▶ [GIVEN RECORDS]
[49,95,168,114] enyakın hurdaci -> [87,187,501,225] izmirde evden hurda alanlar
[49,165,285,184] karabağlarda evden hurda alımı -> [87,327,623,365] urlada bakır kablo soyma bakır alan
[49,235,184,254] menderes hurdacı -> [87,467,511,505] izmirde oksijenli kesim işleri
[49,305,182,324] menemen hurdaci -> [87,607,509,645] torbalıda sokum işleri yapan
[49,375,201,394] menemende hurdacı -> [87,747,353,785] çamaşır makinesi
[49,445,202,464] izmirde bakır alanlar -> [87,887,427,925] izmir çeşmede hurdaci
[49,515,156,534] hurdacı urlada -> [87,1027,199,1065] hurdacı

▶ [EXERCISE OBJECTIVE] Only the lines from the one containing "[49,445,202,464] izmirde bakır" through the end of the records above belong in the output, each exactly as it stands, both ends included.

▶ [RESULT OF THE TASK]
[49,445,202,464] izmirde bakır alanlar -> [87,887,427,925] izmir çeşmede hurdaci
[49,515,156,534] hurdacı urlada -> [87,1027,199,1065] hurdacı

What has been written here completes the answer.